Thus, while the Commission recognizes the concerns expressed by the
Jointly Filing Consumer Groups, the Commission continues to believe
that other laws more appropriately address potential problems occurring
at those venues. Accordingly, the Commission does not find sufficient
justification to propose the requested modification to the Rule at this
time. The Commission reiterates, however, that the exemption for
automobile sales will continue to be limited to sellers who have at
least one permanent place of business.\42\ The Rule will continue to
cover any itinerant automobile sellers without at least one permanent
place of business.
---------------------------------------------------------------------------
\42\ Id. Moreover, at this time, there is insufficient evidence
in the record to support proposing a modification that would impose
a geographical limitation of 30 miles for sellers of used cars at
temporary locations.
---------------------------------------------------------------------------
(2) Used Car Sales at Any Location
The Jointly Filing Consumer Groups request that the Commission
expand the Rule to cover used car sales at any location.\43\ They
argued that used car dealers create conditions, such as forcing
consumers to stay in the dealership for long periods of time by keeping
the potential trade-in or the consumer's driver's license, or using
other ruses, which are equivalent to a salesperson keeping a buyer
captive in his or her home, if not worse.\44\ The commenters stated
that, in contrast to new car sales, used car sales have a higher risk
of misrepresentations and sales at a much higher price than the used
car is worth.\45\ The commenters
[[Page 3859]]
also noted that low-income consumers are especially vulnerable to
dealer abuses in the used car market.\46\ In addition, the commenters
cited certain safety risks with used cars sold ``as is,'' and cite to
the selling of used flood-damaged cars without disclosure of the car's
condition.\47\ The commenters believe that the right of cancellation
under the Cooling-Off Rule is necessary to combat these issues,
particularly given the magnitude and importance of a car purchase for
most consumers.\48\
---------------------------------------------------------------------------
\43\ Jointly Filing Consumer Groups at 9.
\44\ Id. at 11.
\45\ Id. The commenters cite to a practice in which a dealer
steers borrowers toward more expensive loans in exchange for a
kickback from the automobile financing lender. The commenters also
describe a practice called ``yo-yo'' sales, in which a dealer offers
an attractive interest rate to a consumer, allows the consumer to
drive the car home, and later contacts the consumer to say that the
financing could not be arranged at the original terms in order to
impose on the consumer a higher interest rate or less favorable
terms. Id. at 12.
\46\ Id. at 11.
\47\ Id. at 12.
\48\ Id. The commenters also discuss their interpretation of a
European Union directive that gives ``consumers 14 days to withdraw
from essentially any transaction based on credit for any reason.

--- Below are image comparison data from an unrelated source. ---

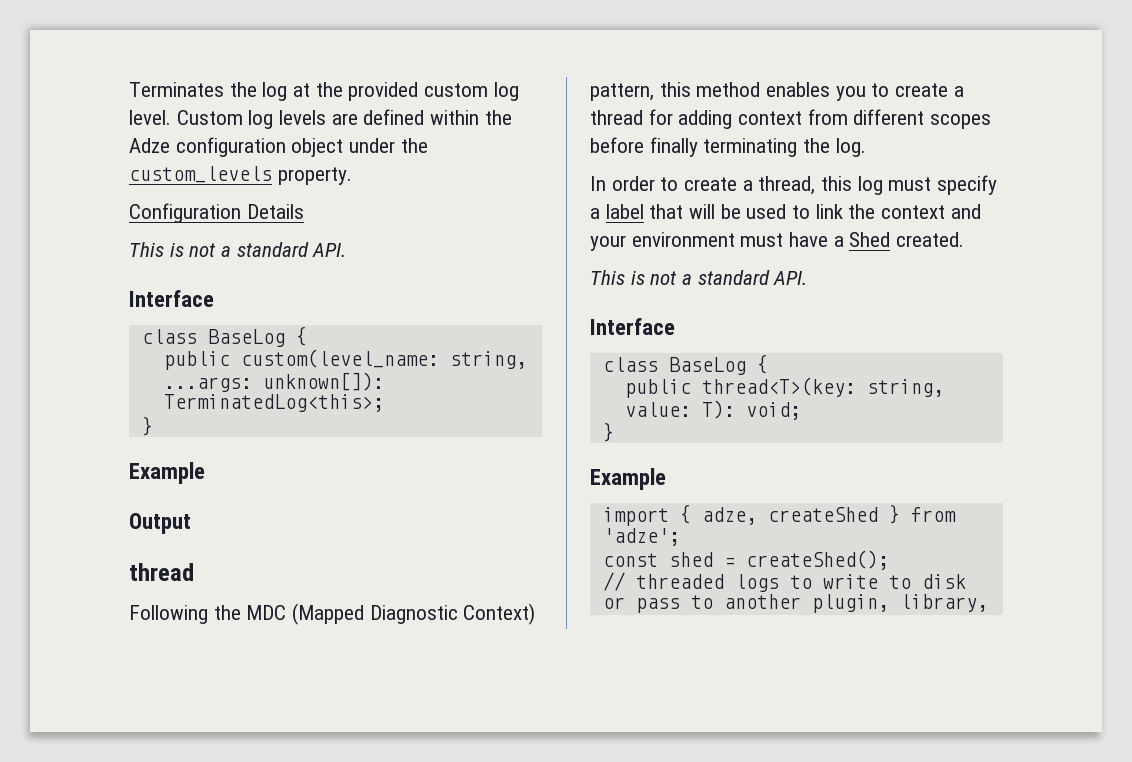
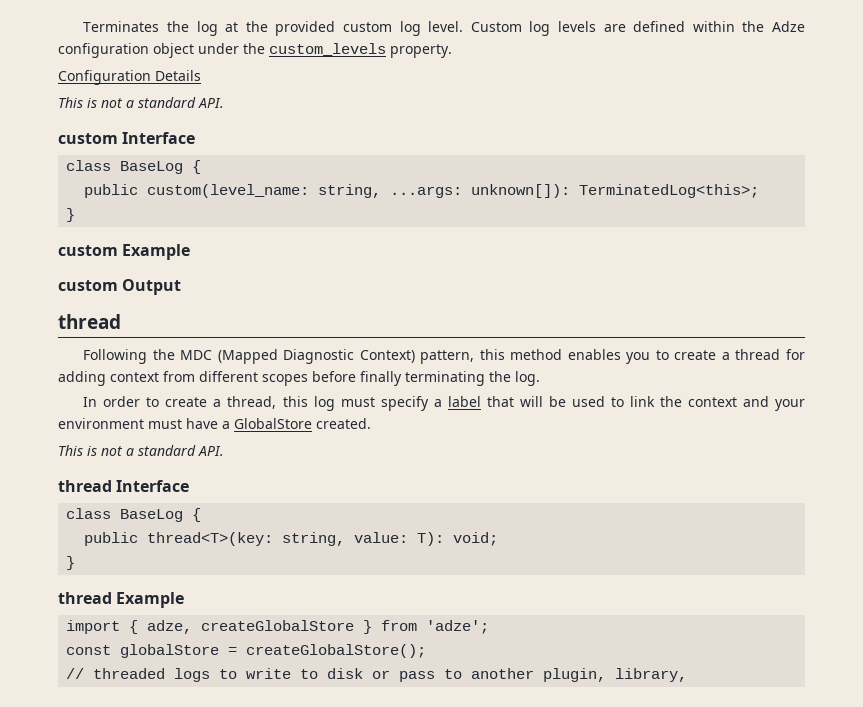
(347, 250) none -> [58,133,118,144] custom
[129,462,205,484] Example // -> [58,244,191,260] [58,280,118,291] custom Example // custom
[849,232,891,247] Shed -> [234,418,312,429] GlobalStore
(808, 278) none -> [58,480,112,492] thread
(614, 432) none -> [58,592,112,604] thread
[767,507,878,522] createShed -> [201,620,355,631] createGlobalStore
[668,550,889,570] shed = createShed(); -> [120,644,427,658] globalStore = createGlobalStore();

Council Directive 2008/48/EC, art. 14, 2008 O.J. (L 133/66 (EC). It
appears as if cars purchased on credit--which most are--are
included.'' Id. at 10.
---------------------------------------------------------------------------
The Commission has never intended for the Rule to be construed so
broadly as to apply to used car sales at a dealer's premises. In its
Federal Register notice announcing that sales of automobiles at
temporary places of business are exempt from the Rule, the Commission
stated that:
Although the Rule is primarily directed toward door-to-door sales,
the Commission was also concerned with itinerant salesmen who sell
at restaurants, shops and other places, and with the possibility
that salespeople would attempt to evade the Rule's application by
luring consumers outside the home by subterfuge. The Commission
therefore broadened the definition of a ``door-to-door'' sale to
include those sales made away from the seller's place of
business.\49\
---------------------------------------------------------------------------
\49\ Exemptions for Sellers of Automobiles at Auctions and Arts
and Crafts at Fairs, 53 FR at 45458.
The Rule is tailored to remedy practices associated with sales that
occur in settings other than the seller's place of business.
Modification of the Rule to cover at-premises sales would go beyond the
scope of what the Rule is intended to cover.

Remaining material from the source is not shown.